State school lunch delegation brings concerns to D.C.

Published 8:37 am Wednesday, March 11, 2015

School Nutrition Association of Louisiana Public Policy and Legislative Chair Joannie Miller of Bogalusa just returned from Washington, D.C., where she and her team of five visited the offices of all eight Louisiana congressman to request the reauthorization of the Healthy Hunger Free Kids Act 2015/Healthy School Meals Flexibility Act during the SNA Legislative Action Conference.

This is the third straight year that Miller attended the conference on behalf of the SNAL Executive Board. Her team was picked up on local news stations touting their good works on behalf of the students.

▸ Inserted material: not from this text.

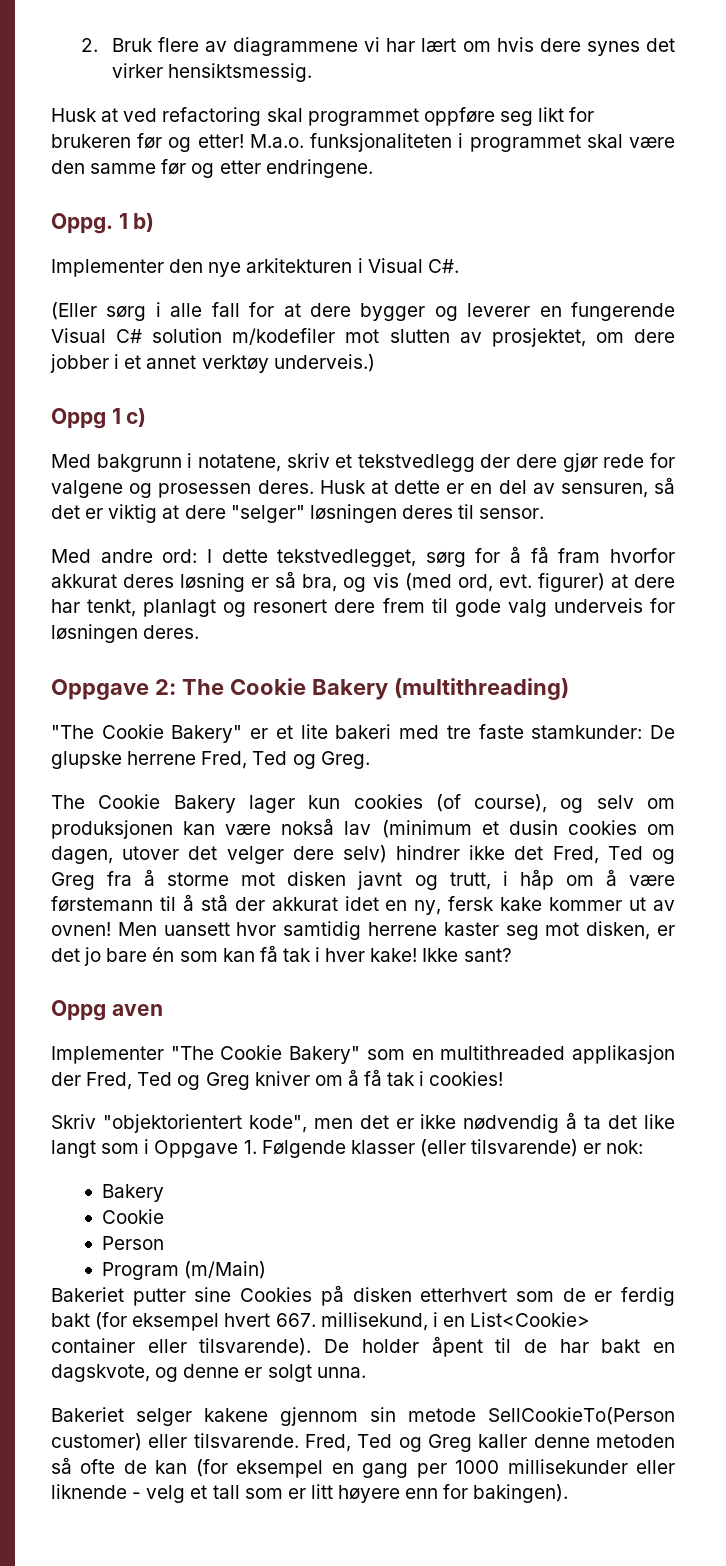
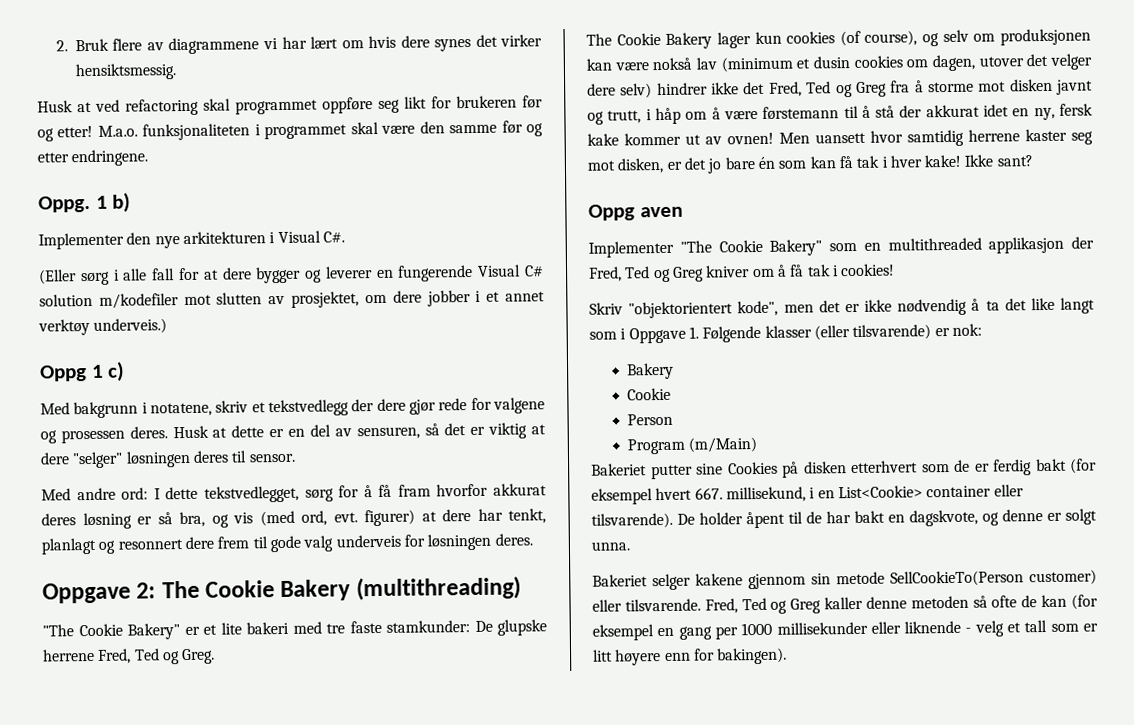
- Med andre ord: I dette tekstvedlegget, sørg for å få fram hvorfor akkurat deres løsning er så bra, og vis (med ord, evt. figurer) at dere har tenkt, planlagt og resonert dere frem til gode valg underveis for løsningen deres.
+ Med andre ord: I dette tekstvedlegget, sørg for å få fram hvorfor akkurat deres løsning er så bra, og vis (med ord, evt. figurer) at dere har tenkt, planlagt og resonnert dere frem til gode valg underveis for løsningen deres.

Nearly 1,000 SNA members were on Capitol Hill this past week to request legislation that reduces federal mandates on the school meal standards, including the more stringent whole grain requirements that went into effect in July 2014 and the Target 2 and 3 sodium requirements set to be implemented in the coming years.

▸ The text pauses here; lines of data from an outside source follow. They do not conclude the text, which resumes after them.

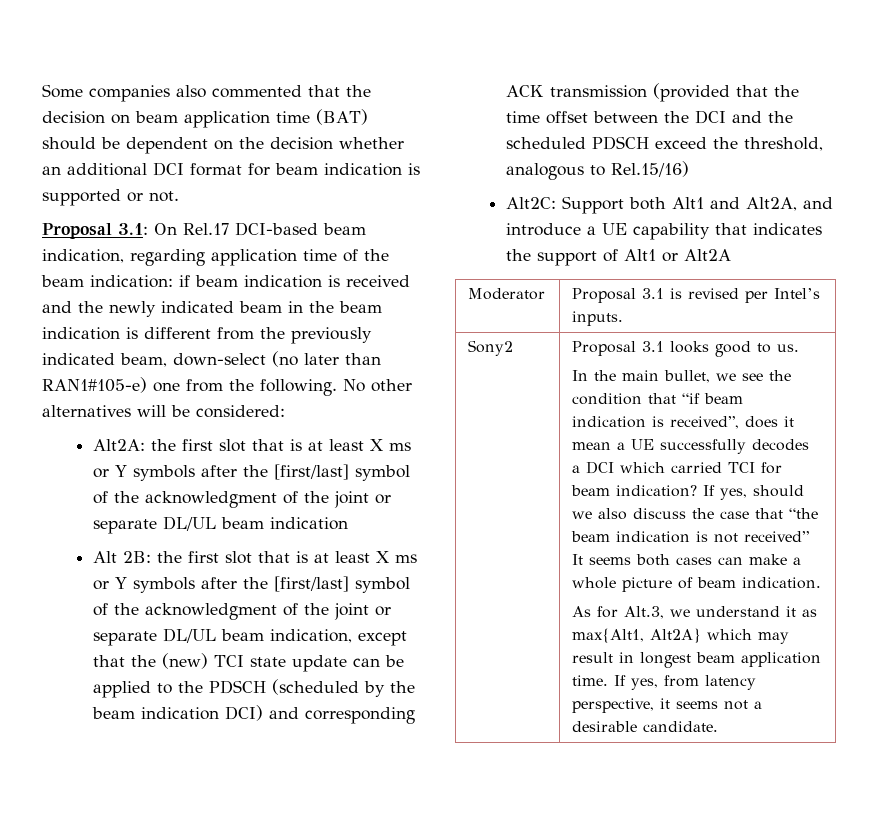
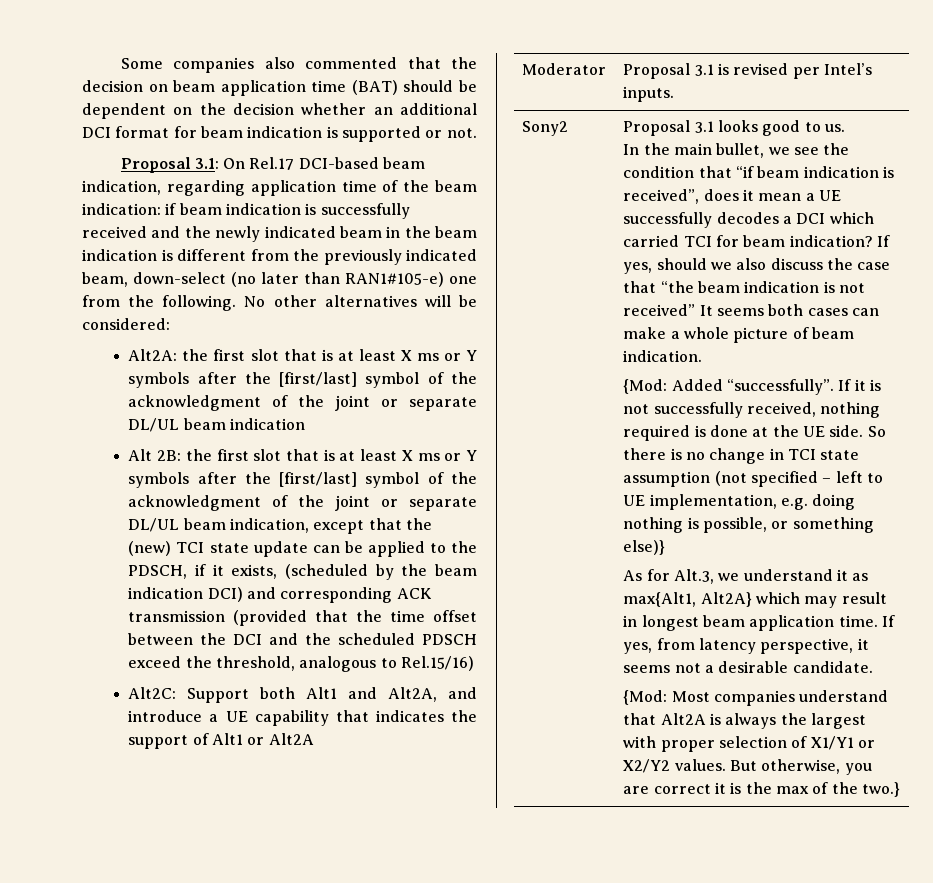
- Proposal 3.1: On Rel.17 DCI-based beam indication, regarding application time of the beam indication: if beam indication is received and the newly indicated beam in the beam indication is different from the previously indicated beam, down-select (no later than RAN1#105-e) one from the following.
+ Proposal 3.1: On Rel.17 DCI-based beam indication, regarding application time of the beam indication: if beam indication is successfully received and the newly indicated beam in the beam indication is different from the previously indicated beam, down-select (no later than RAN1#105-e) one from the following.
- the first slot that is at least X ms or Y symbols after the [first/last] symbol of the acknowledgment of the joint or separate DL/UL beam indication, except that the (new) TCI state update can be applied to the PDSCH (scheduled by the beam indication DCI) and corresponding ACK transmission (provided that the time offset between the DCI and the scheduled PDSCH exceed the threshold, analogous to Rel.15/16)
+ the first slot that is at least X ms or Y symbols after the [first/last] symbol of the acknowledgment of the joint or separate DL/UL beam indication, except that the (new) TCI state update can be applied to the PDSCH, if it exists, (scheduled by the beam indication DCI) and corresponding ACK transmission (provided that the time offset between the DCI and the scheduled PDSCH exceed the threshold, analogous to Rel.15/16)
+ {Mod: Added “successfully”. If it is not successfully received, nothing required is done at the UE side. So there is no change in TCI state assumption (not specified – left to UE implementation, e.g. doing nothing is possible, or something else)}
+ {Mod: Most companies understand that Alt2A is always the largest with proper selection of X1/Y1 or X2/Y2 values. But otherwise, you are correct it is the max of the two.}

Currently, school meal standards create a one-size-fits-all model that doesn’t work for all kids and also places costly and senseless burdens on school districts — especially smaller and rural school districts.

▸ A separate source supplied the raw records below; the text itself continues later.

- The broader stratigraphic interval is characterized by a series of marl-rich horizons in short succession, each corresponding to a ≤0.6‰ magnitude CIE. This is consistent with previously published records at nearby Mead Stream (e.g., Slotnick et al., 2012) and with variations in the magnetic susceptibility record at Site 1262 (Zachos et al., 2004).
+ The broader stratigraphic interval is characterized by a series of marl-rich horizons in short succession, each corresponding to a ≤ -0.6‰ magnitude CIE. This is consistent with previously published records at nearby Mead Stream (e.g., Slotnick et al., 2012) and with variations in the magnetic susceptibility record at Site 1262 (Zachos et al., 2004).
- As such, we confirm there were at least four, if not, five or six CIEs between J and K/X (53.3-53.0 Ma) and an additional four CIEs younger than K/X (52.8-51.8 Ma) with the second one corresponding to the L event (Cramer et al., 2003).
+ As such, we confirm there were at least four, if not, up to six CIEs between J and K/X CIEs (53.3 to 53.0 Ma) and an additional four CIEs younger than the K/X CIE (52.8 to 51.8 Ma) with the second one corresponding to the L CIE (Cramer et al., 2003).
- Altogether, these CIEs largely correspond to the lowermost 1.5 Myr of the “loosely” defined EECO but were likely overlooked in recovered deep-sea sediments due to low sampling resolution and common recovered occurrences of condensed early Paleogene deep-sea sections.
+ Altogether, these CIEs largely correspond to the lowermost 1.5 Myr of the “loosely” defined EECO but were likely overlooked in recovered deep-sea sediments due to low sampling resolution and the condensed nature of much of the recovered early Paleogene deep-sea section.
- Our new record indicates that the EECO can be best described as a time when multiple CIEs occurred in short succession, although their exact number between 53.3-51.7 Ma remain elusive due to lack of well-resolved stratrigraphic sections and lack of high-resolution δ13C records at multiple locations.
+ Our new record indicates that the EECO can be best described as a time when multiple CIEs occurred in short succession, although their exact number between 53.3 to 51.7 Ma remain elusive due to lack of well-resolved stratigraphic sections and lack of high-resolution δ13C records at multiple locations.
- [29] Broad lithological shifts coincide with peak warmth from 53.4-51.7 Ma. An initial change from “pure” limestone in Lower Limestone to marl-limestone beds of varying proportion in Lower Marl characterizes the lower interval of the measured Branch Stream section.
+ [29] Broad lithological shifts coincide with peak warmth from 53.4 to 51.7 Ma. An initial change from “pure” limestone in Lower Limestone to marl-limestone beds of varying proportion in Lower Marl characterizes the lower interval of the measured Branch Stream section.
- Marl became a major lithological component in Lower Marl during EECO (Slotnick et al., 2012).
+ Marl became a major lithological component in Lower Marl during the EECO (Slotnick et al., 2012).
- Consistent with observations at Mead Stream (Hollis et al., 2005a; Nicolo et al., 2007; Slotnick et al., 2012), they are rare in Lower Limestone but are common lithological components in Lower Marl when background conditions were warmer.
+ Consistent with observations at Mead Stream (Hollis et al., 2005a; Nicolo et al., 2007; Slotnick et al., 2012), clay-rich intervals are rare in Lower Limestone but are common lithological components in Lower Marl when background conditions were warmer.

“It is our goal for kids to be healthier, but we need to give our schools the flexibility at the local level to ensure the standards work for the students it is intended to serve,” Miller said. “As a child nutrition professional, I want to be sure the school meal program our students participate in is rooted in science-based nutrition and includes food that they will actually eat. After all, students don’t benefit from nutrients if they are left on the plate or they go in the garbage can.”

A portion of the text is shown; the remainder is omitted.